ROVERETO. ''La città su cui vogliamo lavorare è una città che valorizzi la tradizione di Rovereto, da sempre una città inclusiva. Il tessuto di volontariato e associativo è un tessuto molto vivo. Questa è una città che si dedica da sempre agli altri. Poi ci sono le professioni, il mondo del lavoro, c'è un forte tessuto industriale, economico, imprenditoriale che regge anche l'economia del Trentino e anche il tessuto imprenditoriale e industriale ha un alto valore sociale. Quindi vogliamo riuscire a valorizzare e ad integrare le identità della città e dare più sviluppo, possibilità di progetti innovativi, il tutto per rendere sempre più attrattiva la nostra città. Poi ci sono il tema della cultura, della formazione e l'asse di sviluppo della città universitaria. Costruire prospettive in città in sinergia con Trento migliorando sempre di più il sistema Trentino''. Questa Giulia Robol candidata sindaca del centrosinistra a Rovereto che oggi, in Piazza Loreto, ha lanciato la sua campagna elettorale in vista del voto del 26 maggio.
Robol, di fatto, si pone in continuità con le ultime amministrazioni della Città della Quercia essendo stata la vicesindaca (e ora prima cittadina ''reggente'') di Francesco Valduga.
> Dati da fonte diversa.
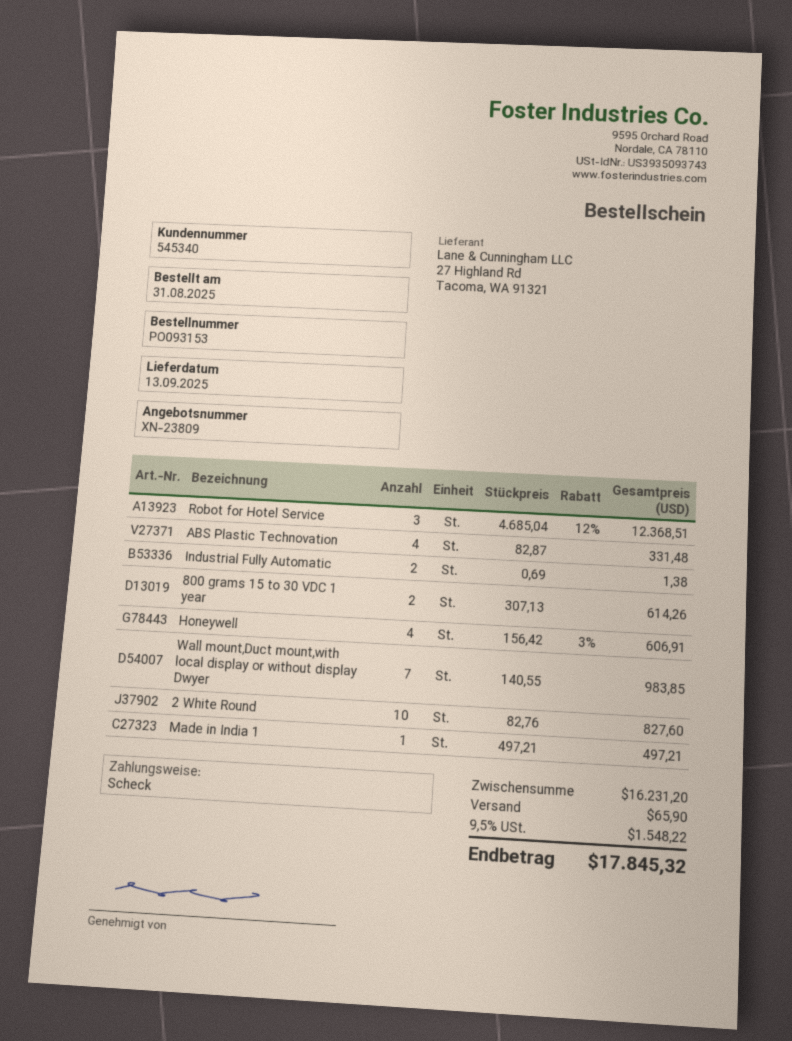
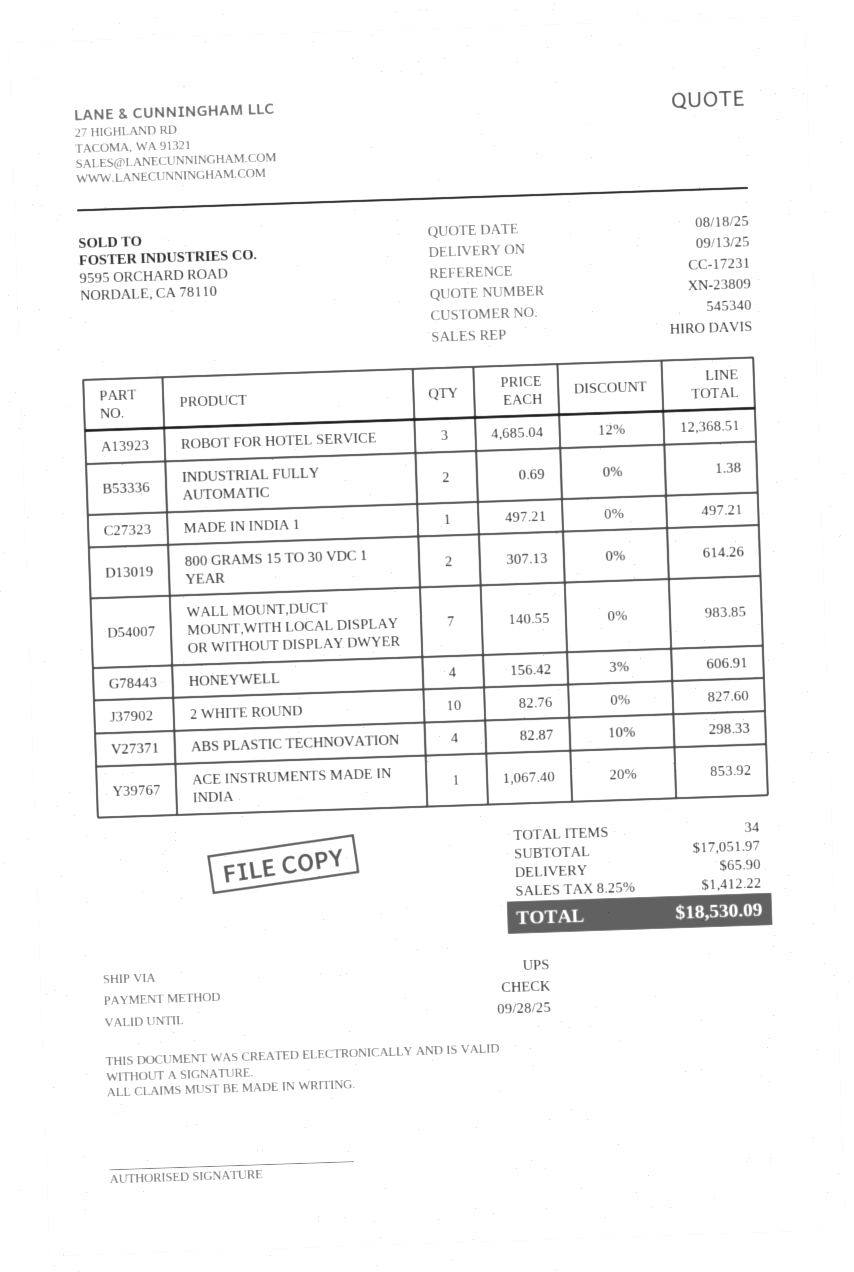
ABS Plastic Technovation: 4 x 82.87 = 331.48 -> 4 x 82.87 - 10% = 298.33
ACE INSTRUMENTS MADE IN INDIA: none -> 1 x 1067.40 - 20% = 853.92
subtotal: 16231.20 -> 17051.97
tax: 9.5% = 1548.22 -> 8.25% = 1412.22
total: 17845.32 -> 18530.09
Ad appoggiarla una coalizione che va dai movimenti civici e autonomisti (Civica per l'Autonomia emanazione territoriale di Casa Autonomia) e Rovereto Libera, al Partito democratico, da Campobase alla lista di Sinistra Italiana-Verdi. La candidata sindaca è salita sul palco ed ha spiegato come Rovereto sia attesa da grandi sfide che vanno dalla viabilità (anche quella che si interseca con i ''disegni'' nazionali e provinciali, dall'alta velocità del Brennero alla famigerata Valdastico) alla riqualificazione della città in chiave più giovane, a misura di universitari, capace sempre e comunque di essere attrattiva.
''Alla base del mio impegno politico - ha detto - ci sono gli ideali che sono le fondamenta che mi animano ogni giorno e che mi indicano la via per la Rovereto del futuro. Sono gli ideali e i diritti garantiti dalla nostra Costituzione. La Rovereto dei diritti, del lavoro e dell'impresa, della cultura, della pace, della sostenibilità ambientale e sociale, dell'accoglienza, dell'inclusività e delle pari opportunità per tutte e tutti. Una città a favore e delle donne, a favore e dei giovani, che piace, attrattiva, inclusiva, e che crea occasioni per viverci, divertirsi, studiare e fare sport. E su questi ideali si fonda l'intera coalizione, l'alleanza politica in cui credo e che mi sostiene''.
Come declinare tutto ciò? ''Essere nella comunità - ha proseguito Robol - ascoltare le persone che la abitano, aprirsi al confronto, favorire momenti e spazi di interlocuzione e condivisione partecipata, è il modo migliore per coglierne i cambiamenti, capirne i disagi, i desideri, le attese, cercando soluzioni utili a promuovere e garantire il benessere di tutte le cittadine e di tutti i cittadini. Mi piace pensare ad una Rovereto in divenire, dove il noi rappresenta un fare insieme e un guardare al futuro con intraprendenza, coraggio, senso di appartenenza alla comunità”. Da qui lo slogan scelto per la campagna elettorale : “Rovereto. Insieme possiamo”. Un credo e un impegno politico e amministrativo che Giulia Robol ha spiegato alle roveretane e ai roveretani in una bella giornata di primavera, in una piazza, Piazza Loreto, gremita di persone.
In attesa che il centro-destra si organizzi davvero (al momento Fratelli d'Italia è in campo con una sua proposta mentre più al centro ci sono civiche che si stanno coalizzando ma la Lega non 'trova casa') il centrosinistra la sua proposta l'ha fatta.